Мне пришлось затратить на это огромные усилия, но я отнесся к выполнению условий, поставленных Миколь, как к вопросу чести. Достаточно сказать, что, защитив диплом 29 июня и почти сразу же получив от профессора Эрманно записку с поздравлениями и приглашением на ужин, я счел необходимым ответить вежливым отказом, сославшись на нездоровье. Я написал, что у меня болит горло и что папа не разрешает мне выходить по вечерам. Настоящей причиной моего отказа было то, что из двадцати дней, назначенных Миколь, прошло только шестнадцать.

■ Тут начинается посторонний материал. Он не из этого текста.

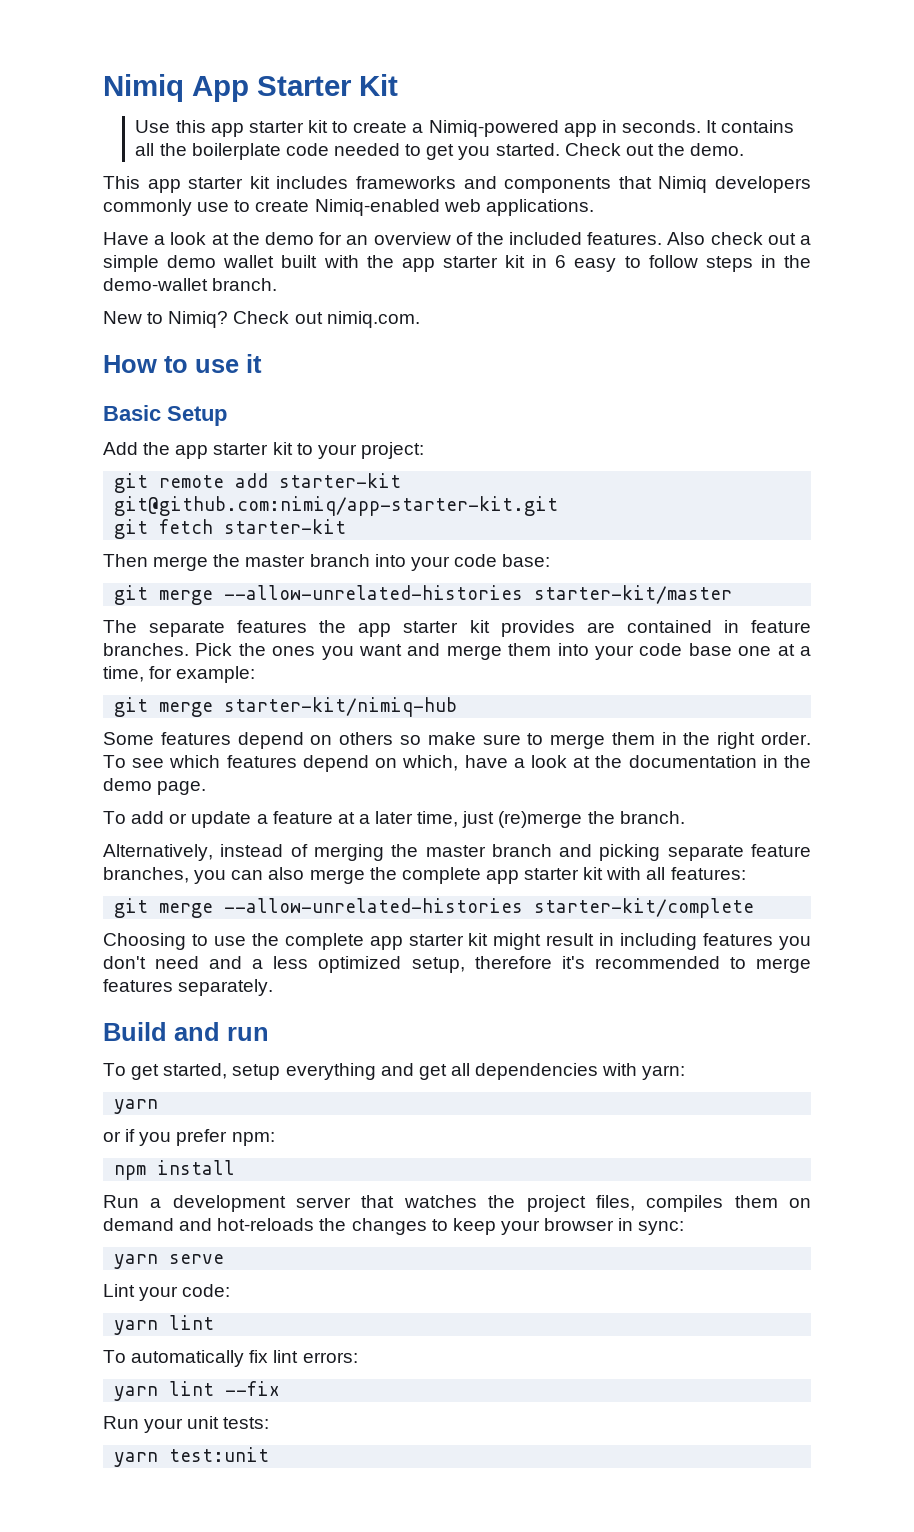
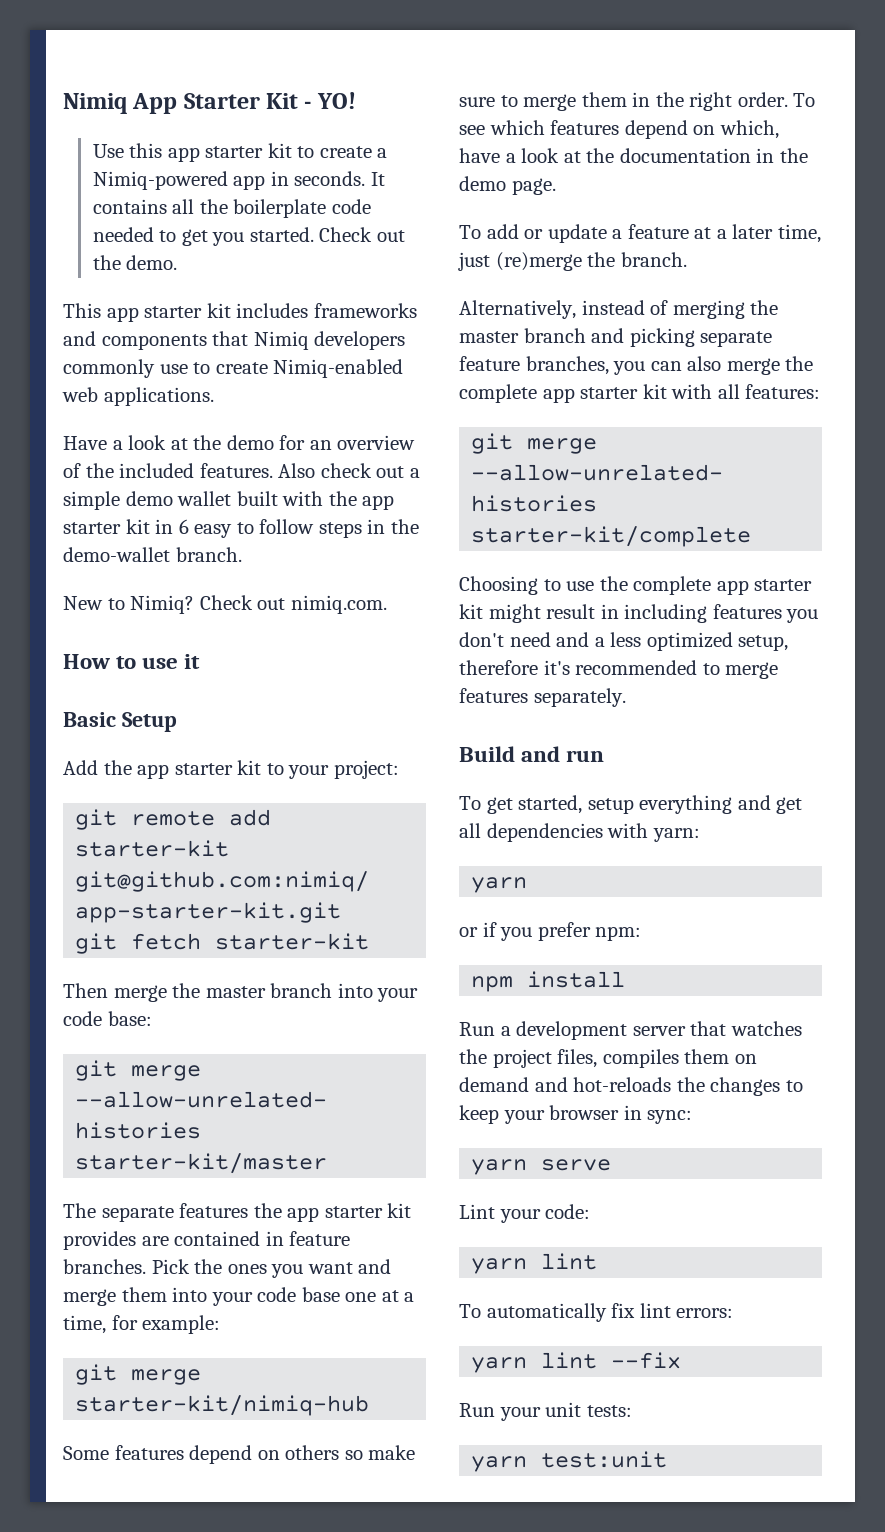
- Nimiq App Starter Kit
+ Nimiq App Starter Kit - YO!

Жертва с моей стороны была огромной, и я, конечно, надеялся, что рано или поздно буду вознагражден. Я испытывал удовлетворение оттого, что уговор все еще связывает меня с Миколь и с дорогими моему сердцу местами, от которых она меня отлучила. Что же касается самой Миколь, то если на первых порах я и испытывал по отношению к ней обиду и часто мысленно осыпал ее упреками, то сейчас я во всем винил только самого себя и жаждал прощения. Сколько ошибок я совершил! Я вспоминал все наши встречи, одну за другой, сколько раз мне удалось поцеловать ее, и теперь ясно сознавал, что, хотя она и отвечала мне поцелуями, она просто терпела меня. Я испытывал жгучий стыд за свою похоть, которую тщетно стремился скрыть за легким налетом чувствительности и идеализма. Двадцать дней прошло, и я был исполнен твердого намерения дисциплинированно придерживаться двух визитов в неделю. Миколь осталась на пьедестале чистоты и морального превосходства, на который я поднял ее во время моего изгнания, — она так и осталась на недосягаемой высоте. И я в глубине души считал, что мне повезло, — я был допущен восхищаться ее далеким прекрасным образом. «Как истина она прекрасна и печальна…» — это строчка стихотворения, которое я так и не закончил; оно было начато позднее, сразу после войны, и посвящалось Миколь — такой Миколь, какой она была в августе 1939 года.